[Difference listings]

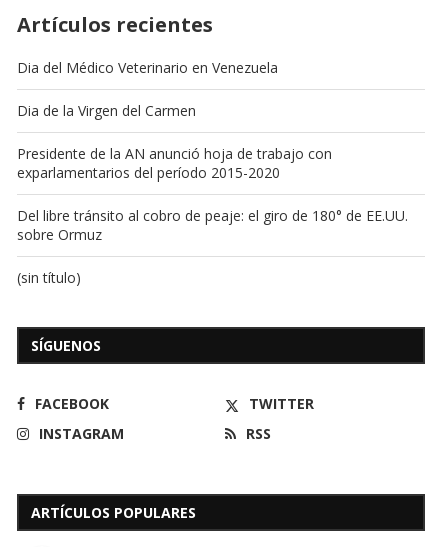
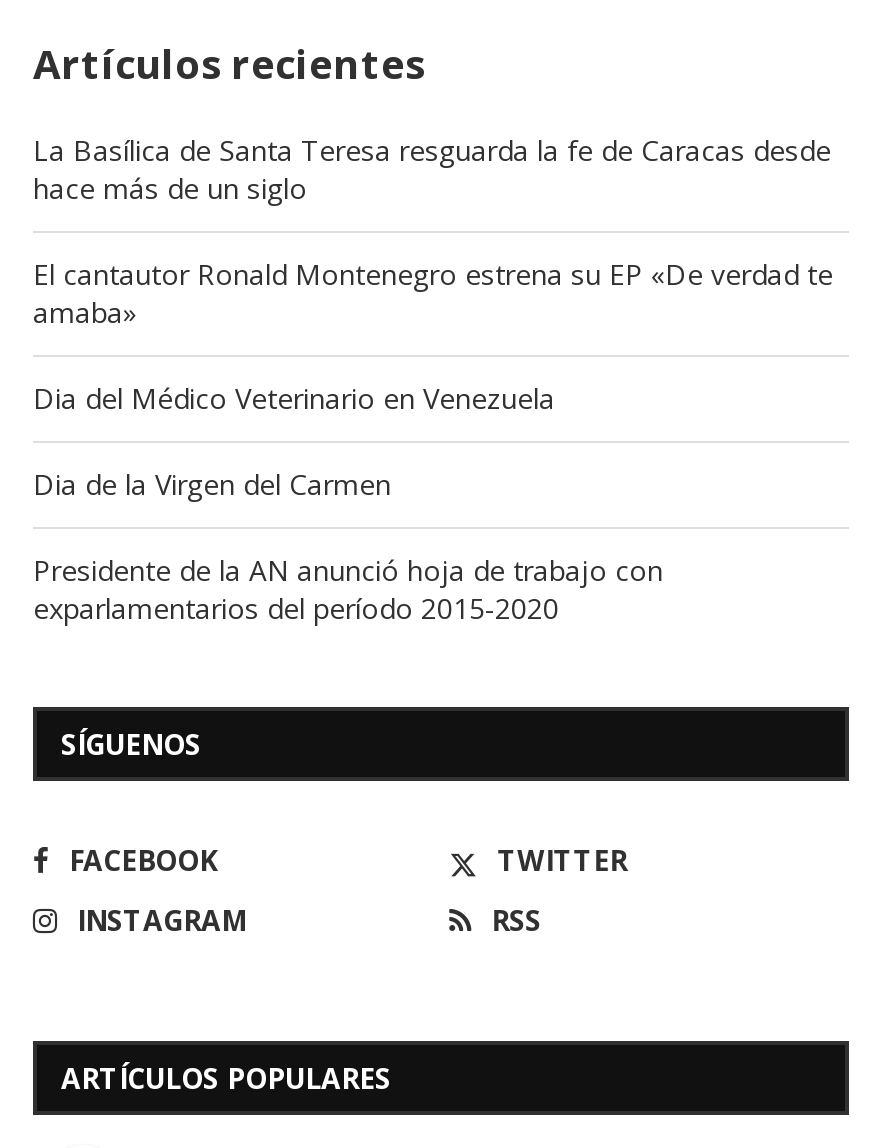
+ La Basílica de Santa Teresa resguarda la fe de Caracas desde
+ hace más de un siglo
+ El cantautor Ronald Montenegro estrena su EP «De verdad te
+ amaba»

moved down: Dia del Médico Veterinario en Venezuela | Dia de la Virgen del Carmen | Presidente de la AN anunció hoja de trabajo con | exparlamentarios del período 2015-2020

- Del libre tránsito al cobro de peaje: el giro de 180° de EE.UU.
- sobre Ormuz
- (sin título)
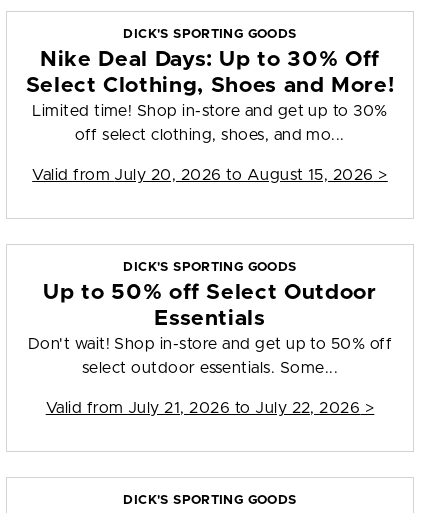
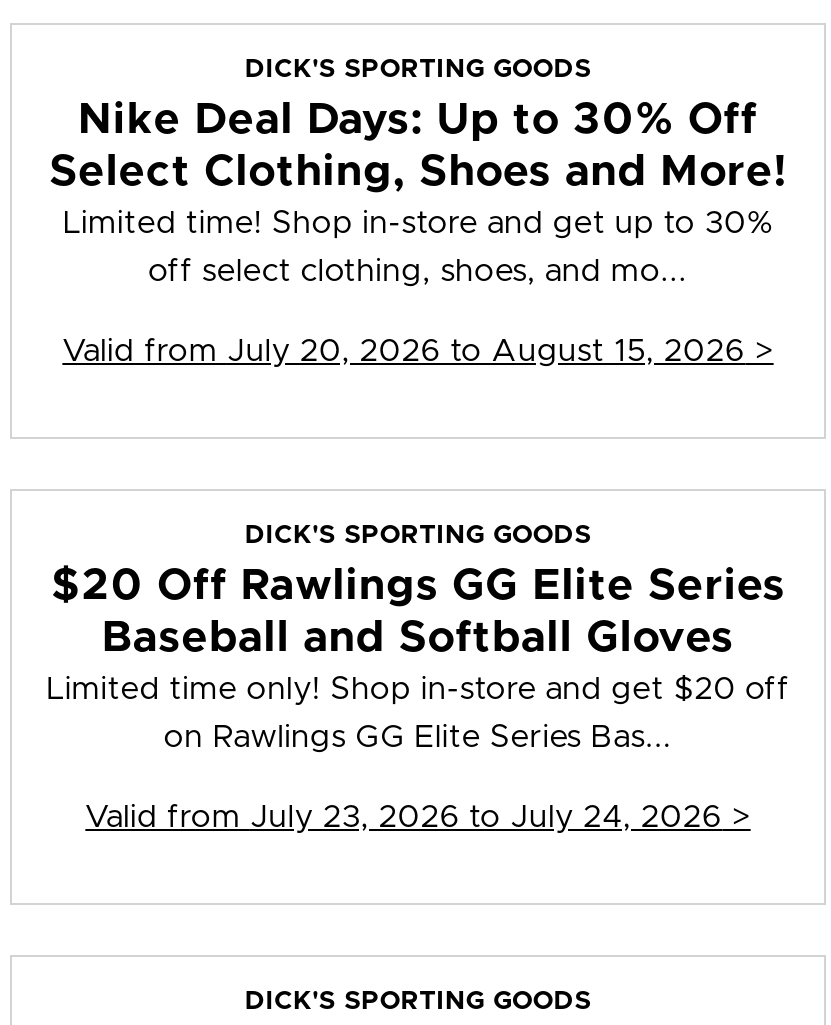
- Up to 50% off Select Outdoor
- Essentials
- Don't wait! Shop in-store and get up to 50% off
+ $20 Off Rawlings GG Elite Series
+ Baseball and Softball Gloves
+ Limited time only! Shop in-store and get $20 off

- select outdoor essentials. Some...
+ on Rawlings GG Elite Series Bas...

- Valid from July 21, 2026 to July 22, 2026 >
+ Valid from July 23, 2026 to July 24, 2026 >
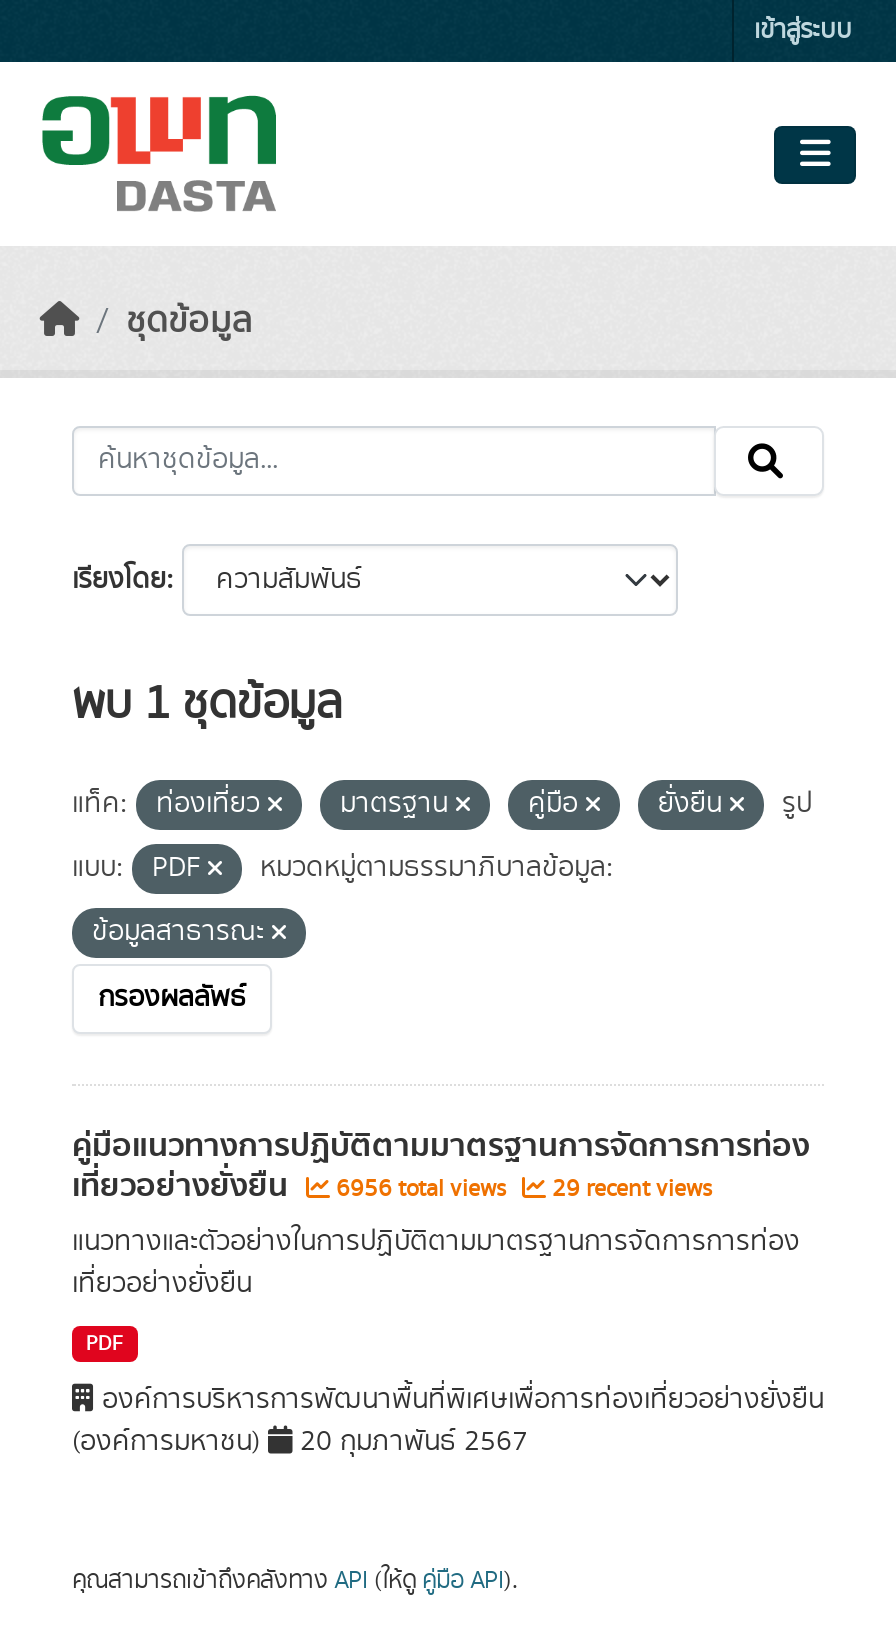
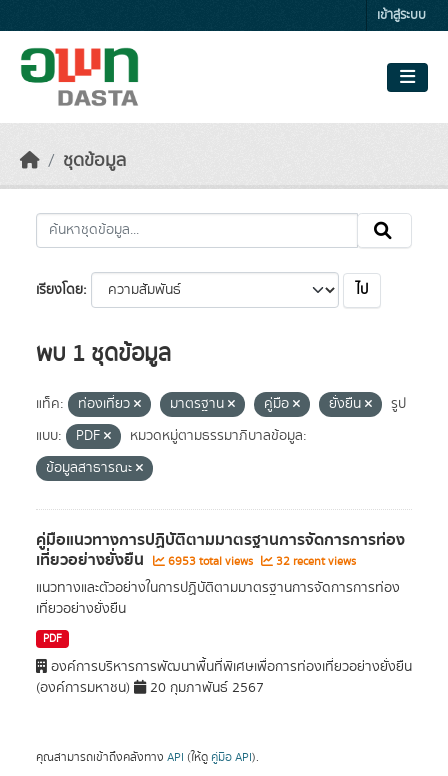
+ ไป

- กรองผลลัพธ์

- 6956 total views
+ 6953 total views

- 29 recent views
+ 32 recent views
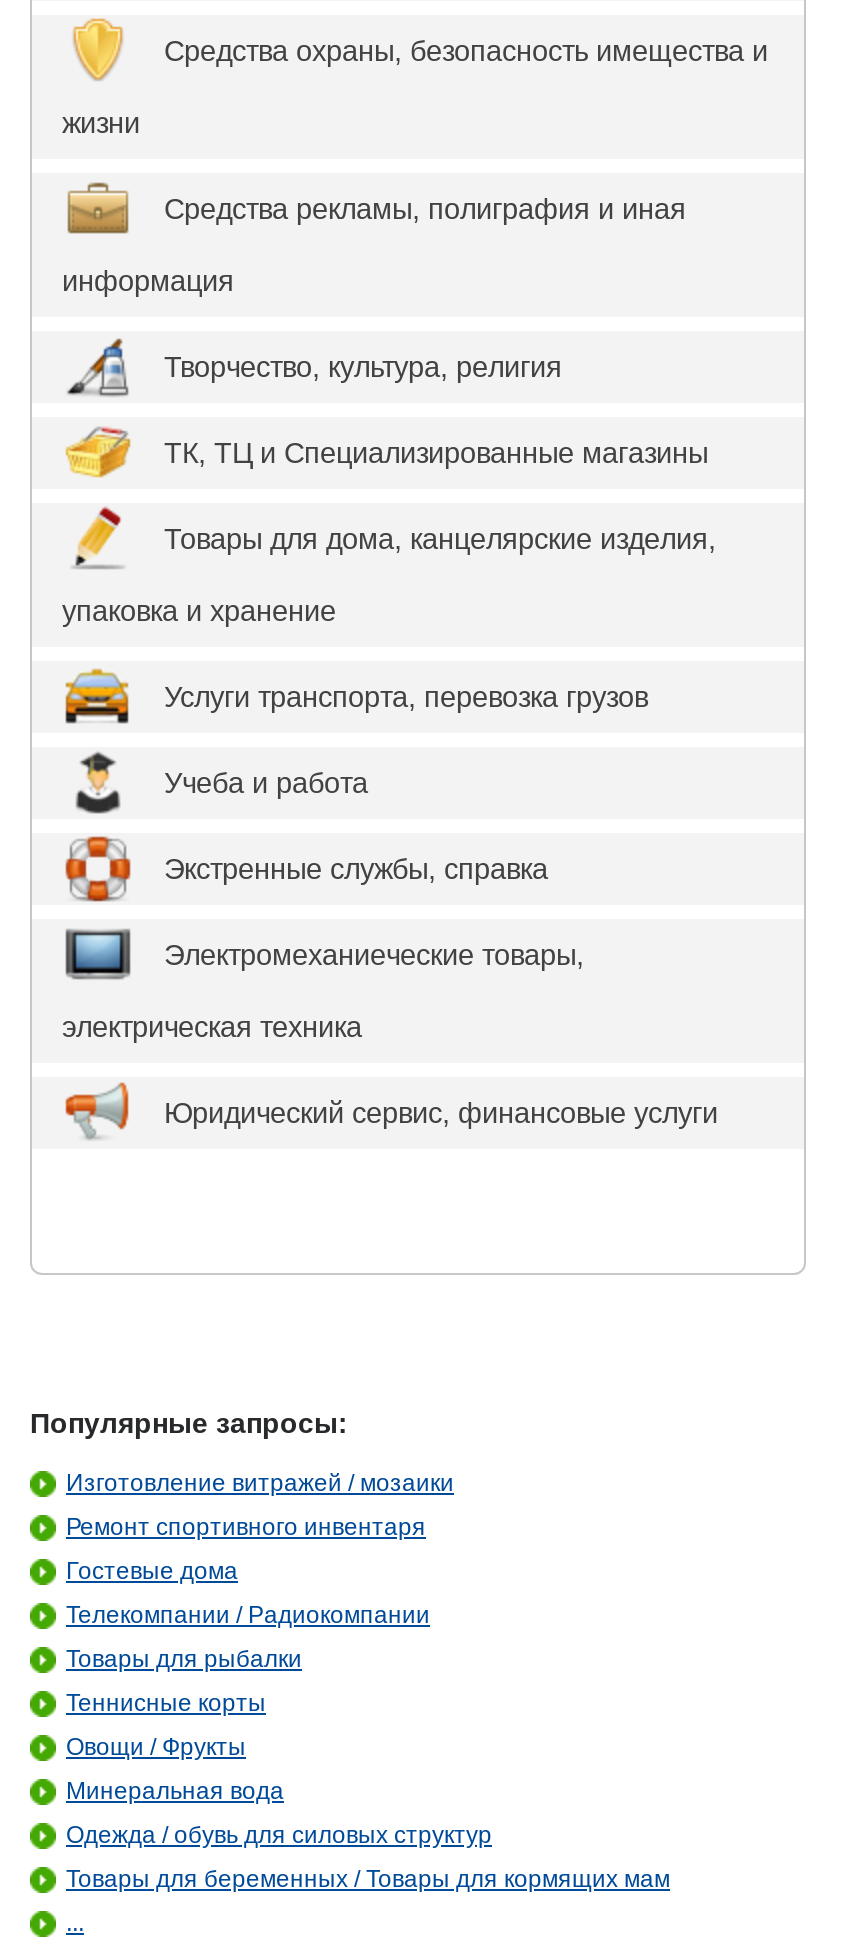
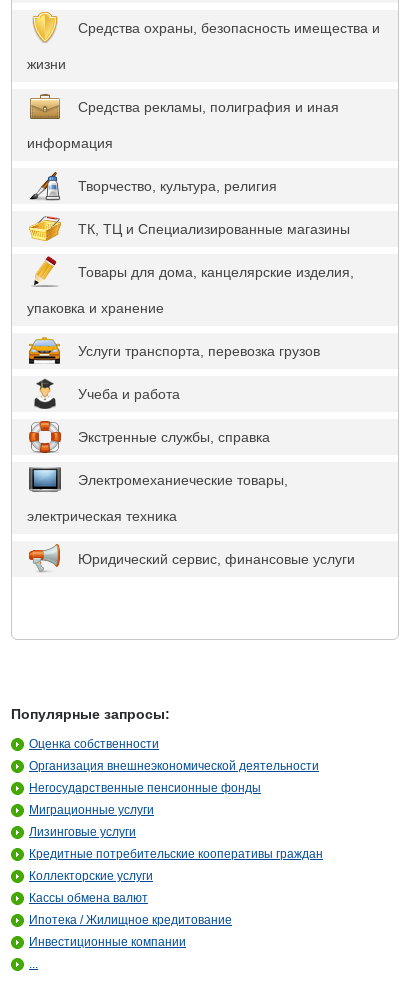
- Изготовление витражей / мозаики
+ Оценка собственности

- Ремонт спортивного инвентаря
+ Организация внешнеэкономической деятельности

- Гостевые дома
+ Негосударственные пенсионные фонды

- Телекомпании / Радиокомпании
+ Миграционные услуги

- Товары для рыбалки
+ Лизинговые услуги

- Теннисные корты
+ Кредитные потребительские кооперативы граждан

- Овощи / Фрукты
+ Коллекторские услуги

- Минеральная вода
+ Кассы обмена валют

- Одежда / обувь для силовых структур
+ Ипотека / Жилищное кредитование

- Товары для беременных / Товары для кормящих мам
+ Инвестиционные компании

- [Work instructions]: Each entry should be output word for word, with no pictures carried over.

- [Written solution]:
+ La Basílica de Santa Teresa resguarda la fe de Caracas desde
+ hace más de un siglo
+ El cantautor Ronald Montenegro estrena su EP «De verdad te
+ amaba»

moved down: Dia del Médico Veterinario en Venezuela | Dia de la Virgen del Carmen | Presidente de la AN anunció hoja de trabajo con | exparlamentarios del período 2015-2020

- Del libre tránsito al cobro de peaje: el giro de 180° de EE.UU.
- sobre Ormuz
- (sin título)
- Up to 50% off Select Outdoor
- Essentials
- Don't wait! Shop in-store and get up to 50% off
+ $20 Off Rawlings GG Elite Series
+ Baseball and Softball Gloves
+ Limited time only! Shop in-store and get $20 off

- select outdoor essentials. Some...
+ on Rawlings GG Elite Series Bas...

- Valid from July 21, 2026 to July 22, 2026 >
+ Valid from July 23, 2026 to July 24, 2026 >
+ ไป

- กรองผลลัพธ์

- 6956 total views
+ 6953 total views

- 29 recent views
+ 32 recent views
- Изготовление витражей / мозаики
+ Оценка собственности

- Ремонт спортивного инвентаря
+ Организация внешнеэкономической деятельности

- Гостевые дома
+ Негосударственные пенсионные фонды

- Телекомпании / Радиокомпании
+ Миграционные услуги

- Товары для рыбалки
+ Лизинговые услуги

- Теннисные корты
+ Кредитные потребительские кооперативы граждан

- Овощи / Фрукты
+ Коллекторские услуги

- Минеральная вода
+ Кассы обмена валют

- Одежда / обувь для силовых структур
+ Ипотека / Жилищное кредитование

- Товары для беременных / Товары для кормящих мам
+ Инвестиционные компании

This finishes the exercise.